Instrumented glove. The instrumented glove used for the data collection experiment was based on a CyberGlove to which proximity and inertial sensors were added via a custom circuit board mounted on a customizable wrist band (left). Side and front view of the 40x25mm custom circuit board showing inertial sensing axes orientation as well as proximity sensors position, orientation, field-of-view triangular approximation and illustrating the concept of radar equally distributed range points constituting a sweep (right).

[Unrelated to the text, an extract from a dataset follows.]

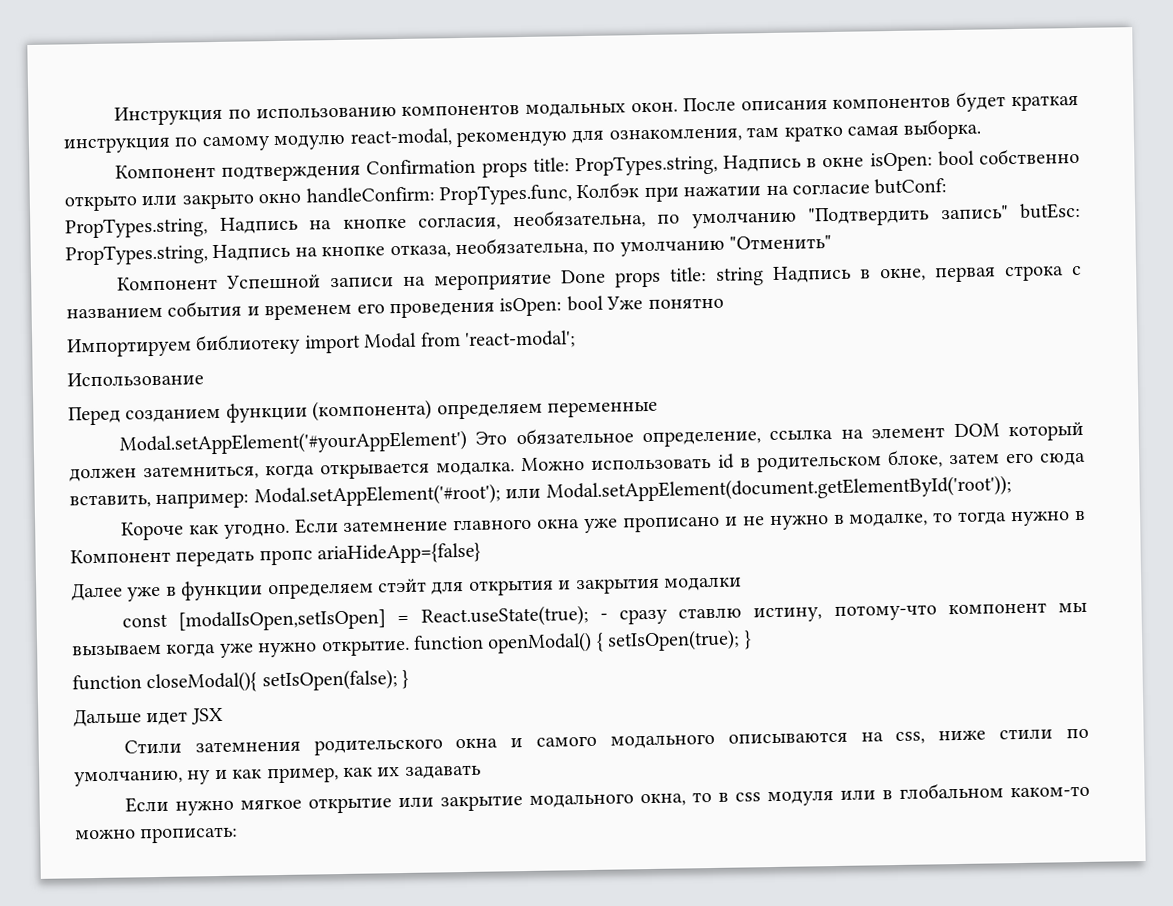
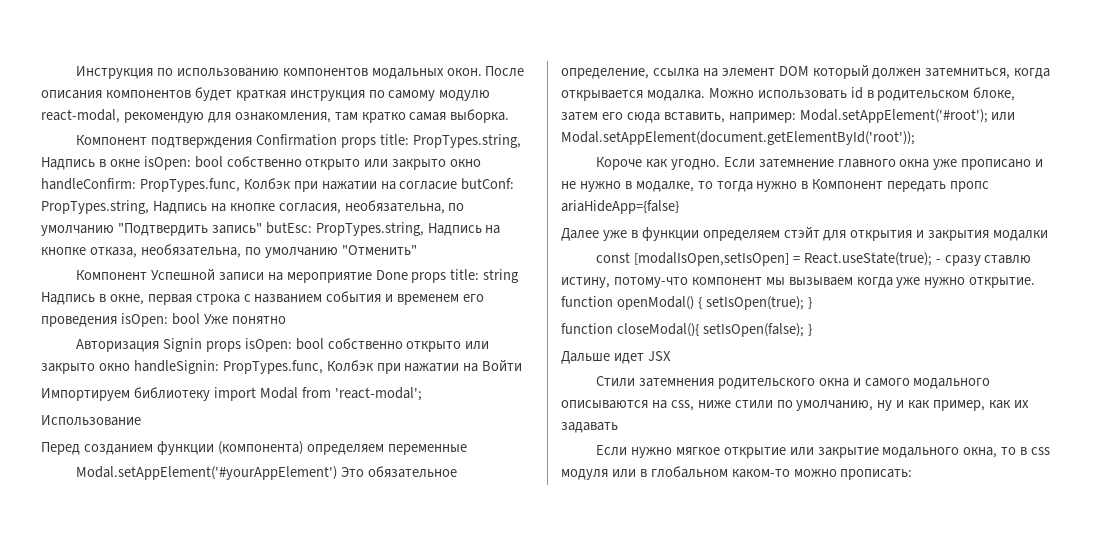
(724, 303) none -> [75,338,490,352] [41,359,523,374] // Авторизация Signin props isOpen: bool собственно открыто или закрыто окно handleSignin: PropTypes.func, Колбэк при нажатии на Войти

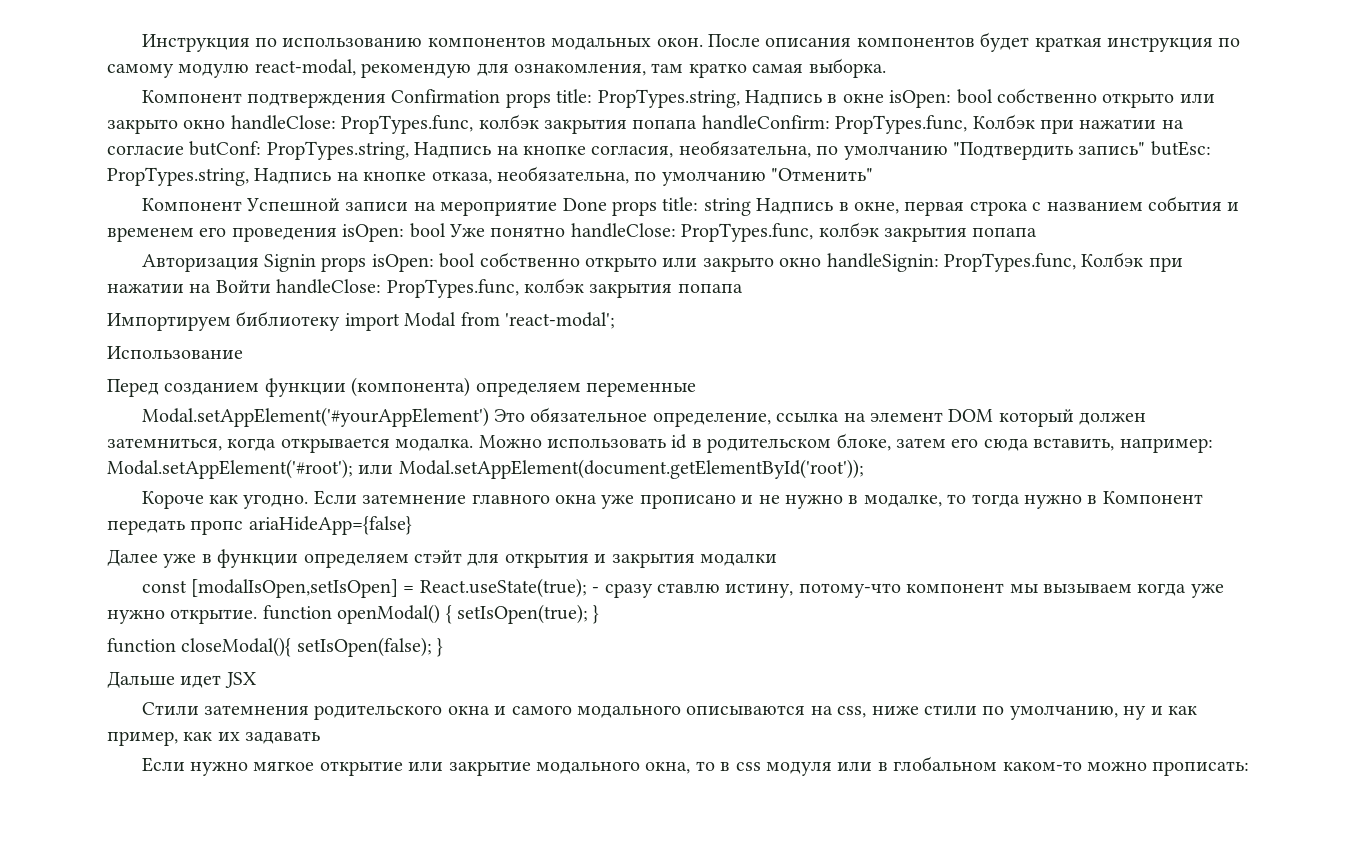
(482, 163) none -> [230,114,698,134] handleClose: PropTypes.func, колбэк закрытия попапа
(286, 320) none -> [570,222,1038,242] handleClose: PropTypes.func, колбэк закрытия попапа
(523, 365) none -> [276,278,743,298] handleClose: PropTypes.func, колбэк закрытия попапа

The CyberGlove was right-sided and included 18 strain gauges and data acquisition electronics which allowed tracking fingers’ joints angles with a resolution of less than one degree and a frequency of 90 Hz. Proximity sensors included a pulsed coherent radar (A121, Acconeer, Sweden) and time-of-flight sensor (VL53L5CX, STmicroelectronics, France-Italy). The A121 radar was set to emit trains of 60 GHz pulses with known starting phase in pulsing/silent cycles alternating at 13 MHz. Knowing the velocity of the emitted pulses, the radar then tried to reconstruct reflections at certain discrete distances by analysing the time taken to receive the echoes. In the configuration used in this study, the radar received pulses at times related to the distances of 35 range points, equally distributed from 6 cm to 41 cm (i.e., each range point is separated by 1 cm). Then, a complete reading of all range points, also defined as a sweep, was repeated 40 times with a rate of 800 Hz. Lastly, these 40 sweeps were collected in frames and acquired with a rate of 15 frames per second. The radar field of view covered a 3D region of approximately 65 × 53 degrees at 50% of beam power. The VL53L5CX time-of-flight sensor tried to estimate target’s distance by illuminating the region of interest with 940 nm photons (i.e., invisible light). It was set for 15 frames per second in 8 × 8 resolution (i.e., 64 pixels). Its field of view covered a 3D region of approximately 45 × 45 degrees at 75% of beam power. The inertial sensor included built-in accelerometer and gyroscope of the BMI160 (Bosch, Germany) and was set for 120 samples per second.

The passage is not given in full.